Na primeira viagem ao Festival de Cinema da Figueira da Foz lá estava ele, entre o grave e o divertido, sempre rodeado das mulheres que toda a vida o admiraram e que ele amava sinceramente e pelos mais diversos motivos. No ano seguinte, uma manhã mal dormida juntou-nos no pequeno-almoço na pastelaria em frente ao Casino, antes do começo das projecções. Víamos, então, cinco a seis filmes por dia, uma obra. Engraxavam-lhe os sapatos ao som de uma torrada e preparava-se para dar um salto à tipografia para ver o estado da edição da sua tese, Os Universos da Crítica. Comprei-a no verão de 1983, na Feira do Livro, acabada de sair e com ele a dar autógrafos - poucos - na barraquinha da Dom Quixote.
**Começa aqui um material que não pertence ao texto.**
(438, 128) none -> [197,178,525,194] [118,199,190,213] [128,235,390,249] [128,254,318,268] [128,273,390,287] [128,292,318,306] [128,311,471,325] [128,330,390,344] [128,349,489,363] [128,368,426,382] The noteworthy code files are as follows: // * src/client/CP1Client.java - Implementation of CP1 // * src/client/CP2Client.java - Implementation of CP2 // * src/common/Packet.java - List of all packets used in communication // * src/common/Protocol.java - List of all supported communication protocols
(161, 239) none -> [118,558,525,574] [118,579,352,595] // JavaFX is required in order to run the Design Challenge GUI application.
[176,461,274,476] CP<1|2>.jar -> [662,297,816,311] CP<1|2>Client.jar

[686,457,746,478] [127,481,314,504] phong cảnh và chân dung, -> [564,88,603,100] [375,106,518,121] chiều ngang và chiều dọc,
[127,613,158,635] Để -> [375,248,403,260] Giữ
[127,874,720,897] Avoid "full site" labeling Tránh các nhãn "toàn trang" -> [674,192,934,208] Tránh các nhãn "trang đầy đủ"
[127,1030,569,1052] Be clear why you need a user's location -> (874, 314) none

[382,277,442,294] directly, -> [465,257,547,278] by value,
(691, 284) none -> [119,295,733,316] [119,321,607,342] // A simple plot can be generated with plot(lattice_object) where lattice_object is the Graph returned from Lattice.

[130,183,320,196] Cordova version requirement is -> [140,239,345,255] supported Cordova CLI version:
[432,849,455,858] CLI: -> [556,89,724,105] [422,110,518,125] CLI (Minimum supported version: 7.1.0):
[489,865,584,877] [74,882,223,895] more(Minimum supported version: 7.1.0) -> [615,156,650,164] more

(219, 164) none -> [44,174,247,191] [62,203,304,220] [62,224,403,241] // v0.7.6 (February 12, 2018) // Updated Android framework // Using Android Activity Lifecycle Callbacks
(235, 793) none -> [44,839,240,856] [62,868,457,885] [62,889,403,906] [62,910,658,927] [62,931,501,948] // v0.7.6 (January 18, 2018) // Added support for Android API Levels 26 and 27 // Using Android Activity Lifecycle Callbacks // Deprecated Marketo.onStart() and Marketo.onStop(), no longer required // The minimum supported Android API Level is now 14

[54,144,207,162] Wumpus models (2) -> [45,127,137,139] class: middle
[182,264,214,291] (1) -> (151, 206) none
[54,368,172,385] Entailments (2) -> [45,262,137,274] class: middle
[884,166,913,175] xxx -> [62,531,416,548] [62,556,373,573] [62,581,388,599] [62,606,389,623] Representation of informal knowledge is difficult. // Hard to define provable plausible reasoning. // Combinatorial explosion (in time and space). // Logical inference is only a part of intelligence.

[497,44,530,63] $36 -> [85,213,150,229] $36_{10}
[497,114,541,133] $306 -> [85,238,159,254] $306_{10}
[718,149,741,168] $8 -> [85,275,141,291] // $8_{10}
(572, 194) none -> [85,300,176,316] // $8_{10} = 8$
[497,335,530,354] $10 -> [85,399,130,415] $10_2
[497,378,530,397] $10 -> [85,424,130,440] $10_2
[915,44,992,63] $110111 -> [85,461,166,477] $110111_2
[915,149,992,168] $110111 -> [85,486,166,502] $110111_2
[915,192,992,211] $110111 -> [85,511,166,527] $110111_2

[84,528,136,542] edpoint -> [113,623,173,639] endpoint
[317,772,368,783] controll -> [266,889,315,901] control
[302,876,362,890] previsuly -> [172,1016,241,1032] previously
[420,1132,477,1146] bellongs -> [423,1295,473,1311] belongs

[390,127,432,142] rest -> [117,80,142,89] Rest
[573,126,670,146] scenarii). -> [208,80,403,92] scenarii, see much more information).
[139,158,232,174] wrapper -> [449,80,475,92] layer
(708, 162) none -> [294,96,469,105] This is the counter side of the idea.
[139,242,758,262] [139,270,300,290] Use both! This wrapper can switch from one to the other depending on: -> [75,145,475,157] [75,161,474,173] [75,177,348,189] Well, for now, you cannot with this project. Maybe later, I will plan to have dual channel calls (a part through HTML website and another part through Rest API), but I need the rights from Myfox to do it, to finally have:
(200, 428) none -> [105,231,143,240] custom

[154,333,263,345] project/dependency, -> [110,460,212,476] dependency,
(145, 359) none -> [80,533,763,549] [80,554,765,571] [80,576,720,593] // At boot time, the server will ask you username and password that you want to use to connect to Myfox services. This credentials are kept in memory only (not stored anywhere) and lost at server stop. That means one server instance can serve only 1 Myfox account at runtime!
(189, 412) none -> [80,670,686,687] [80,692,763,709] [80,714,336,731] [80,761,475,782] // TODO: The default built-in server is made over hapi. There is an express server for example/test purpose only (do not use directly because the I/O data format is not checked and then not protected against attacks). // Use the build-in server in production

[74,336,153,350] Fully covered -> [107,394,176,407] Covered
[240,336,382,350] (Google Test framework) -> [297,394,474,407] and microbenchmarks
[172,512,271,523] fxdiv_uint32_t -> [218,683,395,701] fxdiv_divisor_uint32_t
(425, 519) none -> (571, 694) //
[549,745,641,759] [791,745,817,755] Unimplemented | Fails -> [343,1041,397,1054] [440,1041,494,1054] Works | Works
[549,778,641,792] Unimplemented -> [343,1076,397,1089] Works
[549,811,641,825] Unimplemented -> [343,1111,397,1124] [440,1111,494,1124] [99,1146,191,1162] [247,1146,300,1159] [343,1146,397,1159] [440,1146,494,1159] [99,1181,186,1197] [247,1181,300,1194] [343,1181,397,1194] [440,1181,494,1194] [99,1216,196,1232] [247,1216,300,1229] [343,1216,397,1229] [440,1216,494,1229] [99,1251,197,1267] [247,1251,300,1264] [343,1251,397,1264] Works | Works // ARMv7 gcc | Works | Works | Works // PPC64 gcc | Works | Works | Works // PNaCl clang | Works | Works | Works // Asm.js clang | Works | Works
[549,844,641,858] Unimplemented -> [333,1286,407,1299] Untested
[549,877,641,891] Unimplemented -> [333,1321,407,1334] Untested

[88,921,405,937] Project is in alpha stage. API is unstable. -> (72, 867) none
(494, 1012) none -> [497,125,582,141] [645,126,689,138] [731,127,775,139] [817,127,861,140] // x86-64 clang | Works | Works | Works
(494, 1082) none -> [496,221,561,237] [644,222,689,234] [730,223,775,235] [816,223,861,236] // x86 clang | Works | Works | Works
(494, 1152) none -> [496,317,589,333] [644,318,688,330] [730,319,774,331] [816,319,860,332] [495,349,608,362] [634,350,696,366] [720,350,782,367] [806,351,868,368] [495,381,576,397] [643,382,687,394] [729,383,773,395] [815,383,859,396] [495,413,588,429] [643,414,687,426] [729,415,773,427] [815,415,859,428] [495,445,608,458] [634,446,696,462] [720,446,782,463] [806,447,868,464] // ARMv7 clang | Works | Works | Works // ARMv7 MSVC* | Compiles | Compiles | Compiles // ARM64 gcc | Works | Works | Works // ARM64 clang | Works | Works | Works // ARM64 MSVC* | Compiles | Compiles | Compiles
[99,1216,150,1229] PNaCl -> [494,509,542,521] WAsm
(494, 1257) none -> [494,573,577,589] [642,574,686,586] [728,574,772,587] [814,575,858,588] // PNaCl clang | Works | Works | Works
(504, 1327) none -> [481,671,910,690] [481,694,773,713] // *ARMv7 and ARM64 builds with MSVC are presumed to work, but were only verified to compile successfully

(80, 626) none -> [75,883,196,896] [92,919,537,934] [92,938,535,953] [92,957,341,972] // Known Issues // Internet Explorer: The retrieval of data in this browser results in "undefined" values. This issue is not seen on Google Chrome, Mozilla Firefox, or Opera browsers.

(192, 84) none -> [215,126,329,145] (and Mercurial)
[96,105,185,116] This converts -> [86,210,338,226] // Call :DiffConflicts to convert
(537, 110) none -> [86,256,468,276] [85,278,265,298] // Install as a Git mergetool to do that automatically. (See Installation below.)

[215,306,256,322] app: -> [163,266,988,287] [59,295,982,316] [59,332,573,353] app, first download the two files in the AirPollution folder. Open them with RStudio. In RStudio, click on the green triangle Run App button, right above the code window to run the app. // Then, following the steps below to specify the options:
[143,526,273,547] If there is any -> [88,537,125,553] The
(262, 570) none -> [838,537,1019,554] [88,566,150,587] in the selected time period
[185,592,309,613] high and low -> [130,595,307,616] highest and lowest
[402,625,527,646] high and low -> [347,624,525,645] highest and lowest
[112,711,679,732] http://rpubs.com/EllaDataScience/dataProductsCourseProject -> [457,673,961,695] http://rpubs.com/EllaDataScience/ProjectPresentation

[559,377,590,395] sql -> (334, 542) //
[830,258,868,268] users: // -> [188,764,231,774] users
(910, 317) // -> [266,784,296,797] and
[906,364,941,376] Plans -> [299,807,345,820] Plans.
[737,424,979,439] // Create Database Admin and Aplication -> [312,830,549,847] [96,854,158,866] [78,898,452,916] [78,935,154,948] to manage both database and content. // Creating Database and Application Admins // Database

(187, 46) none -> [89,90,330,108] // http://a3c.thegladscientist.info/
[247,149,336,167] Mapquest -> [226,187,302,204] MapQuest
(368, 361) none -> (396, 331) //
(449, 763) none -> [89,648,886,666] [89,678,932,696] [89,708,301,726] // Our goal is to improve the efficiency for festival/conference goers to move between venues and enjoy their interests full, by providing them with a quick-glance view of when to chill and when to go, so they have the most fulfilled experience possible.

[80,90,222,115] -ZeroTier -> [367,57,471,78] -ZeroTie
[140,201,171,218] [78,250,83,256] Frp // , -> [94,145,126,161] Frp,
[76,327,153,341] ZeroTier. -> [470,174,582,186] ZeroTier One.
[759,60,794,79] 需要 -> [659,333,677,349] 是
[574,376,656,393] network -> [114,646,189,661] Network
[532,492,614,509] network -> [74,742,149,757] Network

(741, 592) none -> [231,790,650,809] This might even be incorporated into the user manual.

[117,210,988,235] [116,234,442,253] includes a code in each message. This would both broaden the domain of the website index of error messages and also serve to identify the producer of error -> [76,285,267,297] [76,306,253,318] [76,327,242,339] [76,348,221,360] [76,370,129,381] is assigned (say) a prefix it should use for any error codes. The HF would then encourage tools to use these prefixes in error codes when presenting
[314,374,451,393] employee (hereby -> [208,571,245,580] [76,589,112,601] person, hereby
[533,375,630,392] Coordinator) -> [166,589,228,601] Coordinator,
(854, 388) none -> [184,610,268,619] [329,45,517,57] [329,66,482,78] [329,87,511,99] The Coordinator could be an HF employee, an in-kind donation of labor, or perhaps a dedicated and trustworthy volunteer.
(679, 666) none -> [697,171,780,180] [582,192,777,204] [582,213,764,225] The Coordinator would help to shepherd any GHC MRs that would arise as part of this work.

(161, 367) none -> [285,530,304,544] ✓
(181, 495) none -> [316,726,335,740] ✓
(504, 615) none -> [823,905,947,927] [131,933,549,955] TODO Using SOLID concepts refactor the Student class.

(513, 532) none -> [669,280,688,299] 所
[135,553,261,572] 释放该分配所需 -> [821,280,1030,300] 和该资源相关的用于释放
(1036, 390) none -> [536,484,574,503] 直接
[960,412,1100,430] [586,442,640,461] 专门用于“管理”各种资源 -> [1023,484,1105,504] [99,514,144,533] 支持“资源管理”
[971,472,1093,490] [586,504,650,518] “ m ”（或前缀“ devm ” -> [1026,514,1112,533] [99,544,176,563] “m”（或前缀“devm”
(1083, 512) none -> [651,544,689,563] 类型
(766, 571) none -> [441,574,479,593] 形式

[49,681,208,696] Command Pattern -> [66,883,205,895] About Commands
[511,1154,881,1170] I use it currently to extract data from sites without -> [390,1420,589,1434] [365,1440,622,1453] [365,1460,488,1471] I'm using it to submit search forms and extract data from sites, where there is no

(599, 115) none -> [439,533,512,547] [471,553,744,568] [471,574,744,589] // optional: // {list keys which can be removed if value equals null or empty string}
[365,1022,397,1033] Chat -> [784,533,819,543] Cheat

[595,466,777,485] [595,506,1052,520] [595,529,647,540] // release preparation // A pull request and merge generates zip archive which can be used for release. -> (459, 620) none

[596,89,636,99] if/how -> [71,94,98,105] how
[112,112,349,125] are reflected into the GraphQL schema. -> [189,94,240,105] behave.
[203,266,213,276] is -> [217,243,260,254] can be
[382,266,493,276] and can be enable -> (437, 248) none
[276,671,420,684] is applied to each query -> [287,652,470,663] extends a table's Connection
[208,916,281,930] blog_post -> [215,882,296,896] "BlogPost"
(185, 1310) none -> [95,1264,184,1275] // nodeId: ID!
Dias depois, na festa do primeiro ano do Frágil, no meio daquela gente bonita que foi desaparecendo, perguntou-me o que é que achava do livro. Eu tinha vinte e dois anos e, parvamente, prodigalizava a mim mesmo uma opinião. Com o Semanário, vieram outras conversas e outros livros. Em quase um quarto de século muda muita coisa. Entretanto a "noite do mundo", de Hegel, e título de um dos seus livros, avançou, improvável e imaterial como a voz da Greco num concerto no CCB. Nós também, para outros e diferentes lados. Os últimos anos foram de grande sofrimento pessoal para Eduardo Prado Coelho. Não merecia. Ninguém merece. Ocorrem-me - em mais um dia de verão interrompido pela mão desse Deus em que ele nunca acreditou ou que, tal como em Nietzsche, já estava morto há muito - as palavras de François Mitterrand sobre Malraux na data do seu desaparecimento. O Eduardo "pertencia às cercanias, à paisagem da nossa vida. Como uma luz na casa fronteiriça e que se apaga, assim um pouco mais de sombra ocupará o espaço e o tempo diante de nós." O Eduardo, lá onde agora se encontra, chega-nos com "a fulgurância que atribuímos aos astros mortos e que continuam a iluminar a nossa noite".
10 comentários:
Texto de grande beleza, João. Apesar dos meus desacordos com certas análises do Eduardo Prado Coelho, não
posso deixar de me perfilar perante a sua memória e lamentar a enorme perda que o seu desaparecimento significa para o nosso país, tão pobre de massa crítica. Mais uma cruz implantada no caminho que inexoravelmente vamos deixando ficar para trás.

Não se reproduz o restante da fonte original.